China-Russia military exercises near Taiwan force US to revise plans, intelligence chiefs say
- Admission comes before the Senate Armed Services Committee while discussing Beijing’s evolving military support for Moscow
- Director of National Intelligence Avril Haines says joint exercises show ‘China definitely wants Russia to be working with them and we see no reason why [Russia] wouldn’t’

China’s joint military exercises with Russian forces near Taiwan have prompted new US defence planning, two top US intelligence officials told Congress on Thursday.
The admission came during testimony before the Senate Armed Services Committee in which they also discussed Beijing’s evolving support for Moscow and what they called the two nations’ “pre-positioning” of vulnerabilities in US military and infrastructure assets.
US Air Force Lieutenant General Jeffrey Kruse, director of the Pentagon’s Defence Intelligence Agency, told the committee that the Chinese-Russian operations, “seen over the last two years, have caused the department to relook at its analysis and become even more concerned about what are our joint-force requirements” in the region.
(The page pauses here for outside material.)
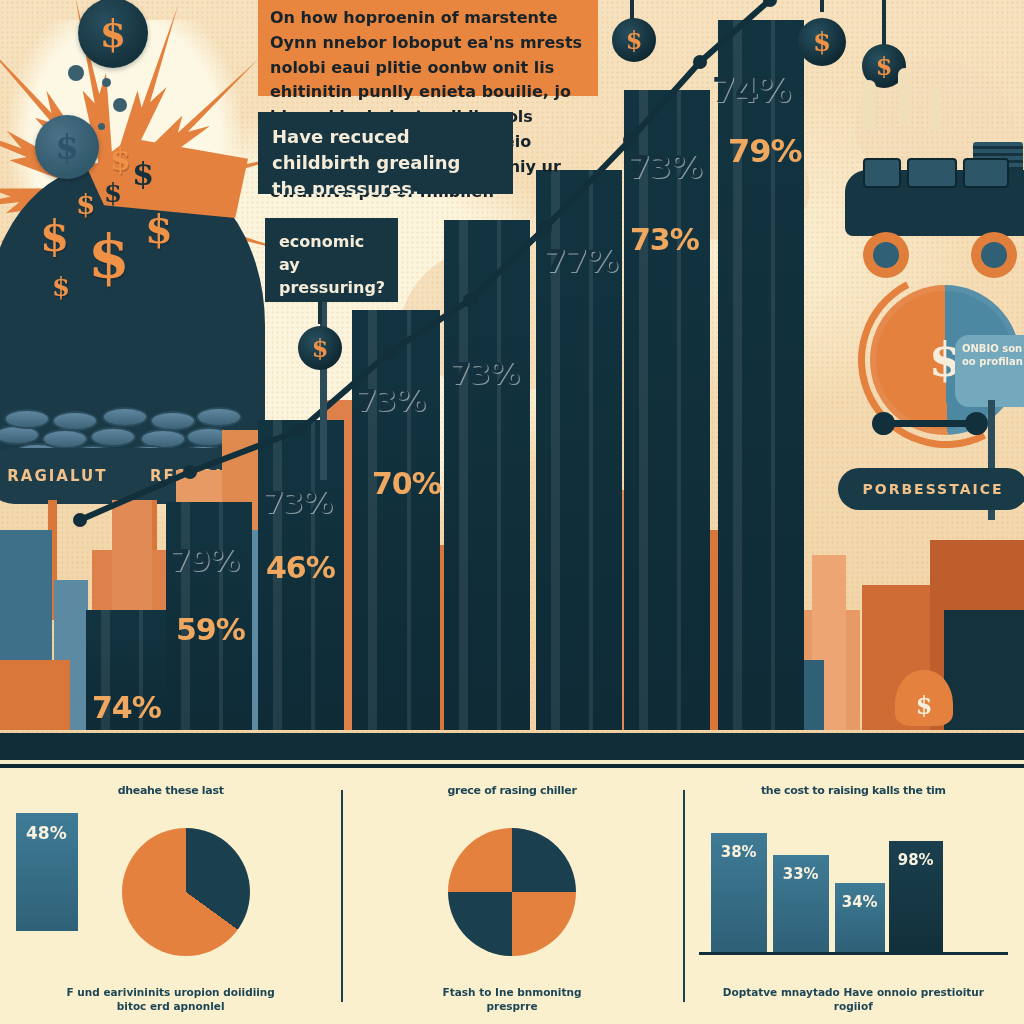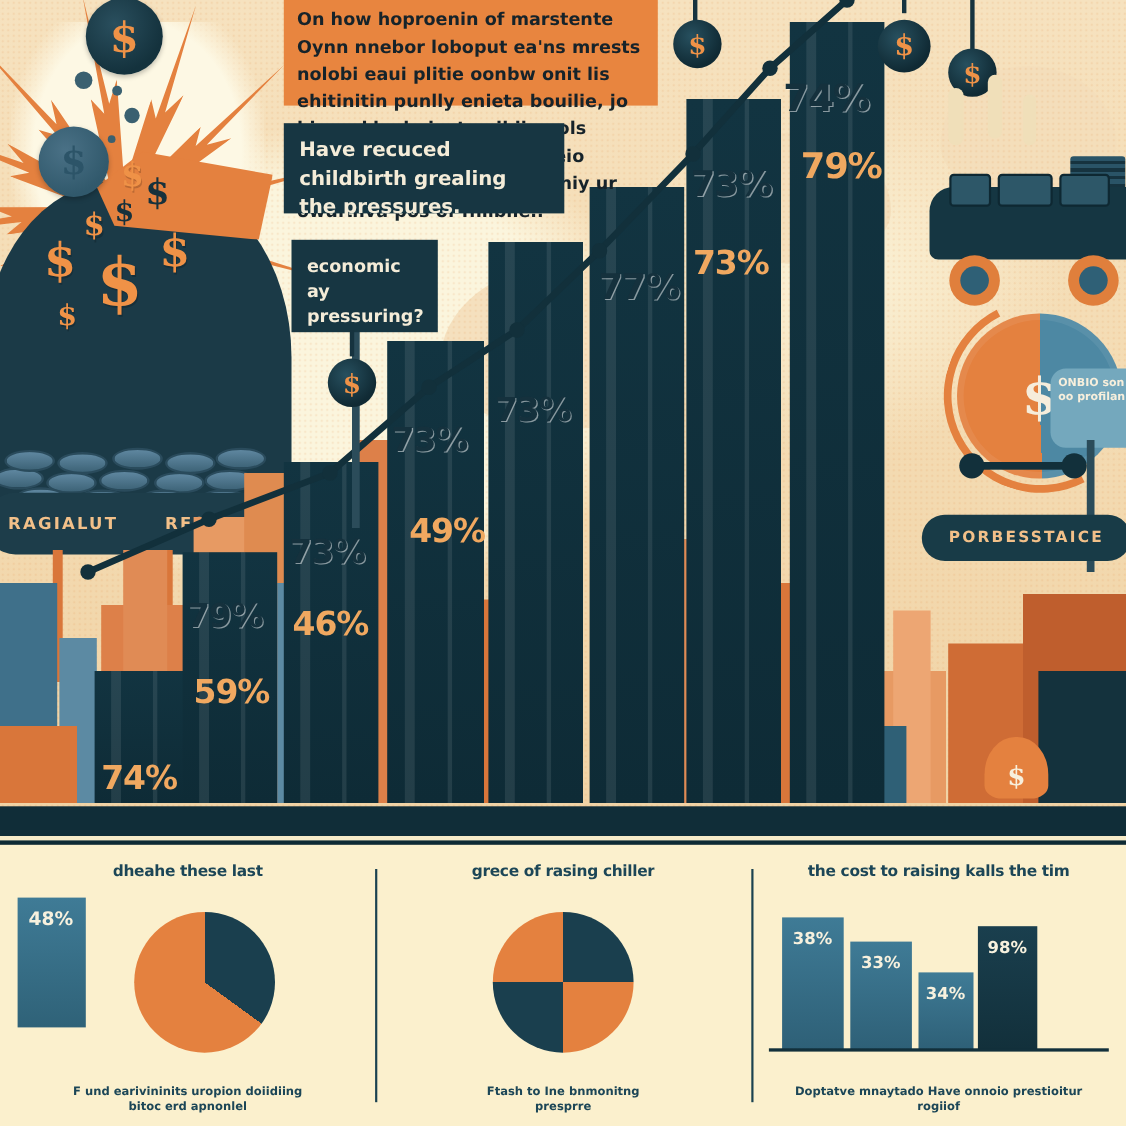"49%" div.vlab { text: 49% -> 70% }
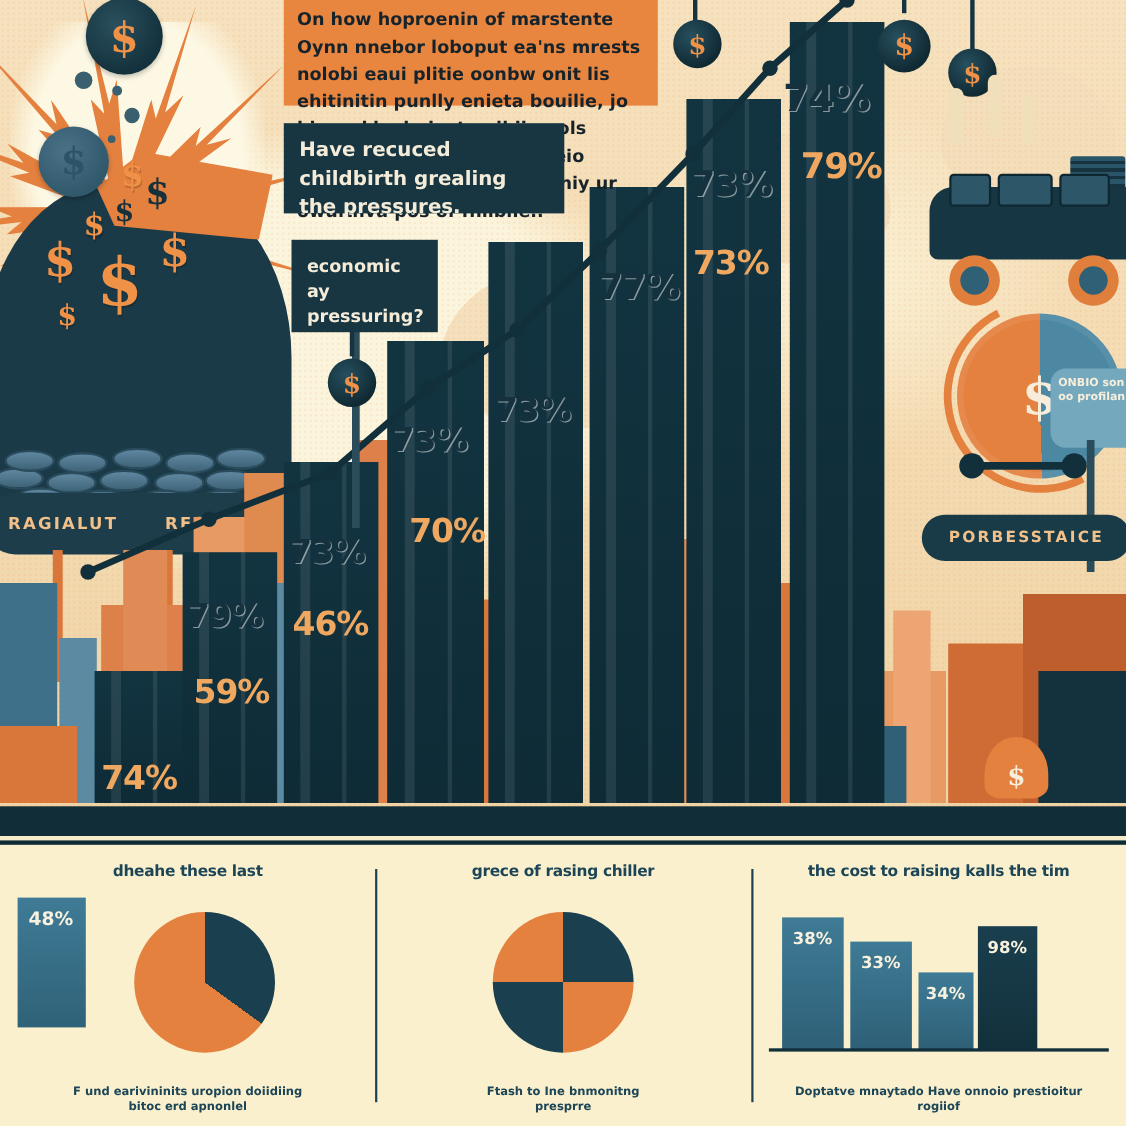"dheahe these last" .ptitle { font-size: 14px -> 11px }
“Even if Russia and China in a military force are not interoperable, they would certainly be cooperative, and we would need to take that into account in force structure and planning,” Kruse said. “We are in the middle of that revision today.”
Director of National Intelligence Avril Haines, who testified alongside Kruse, said that the joint exercises show that “China definitely wants Russia to be working with them and we see no reason why [Russia] wouldn’t”.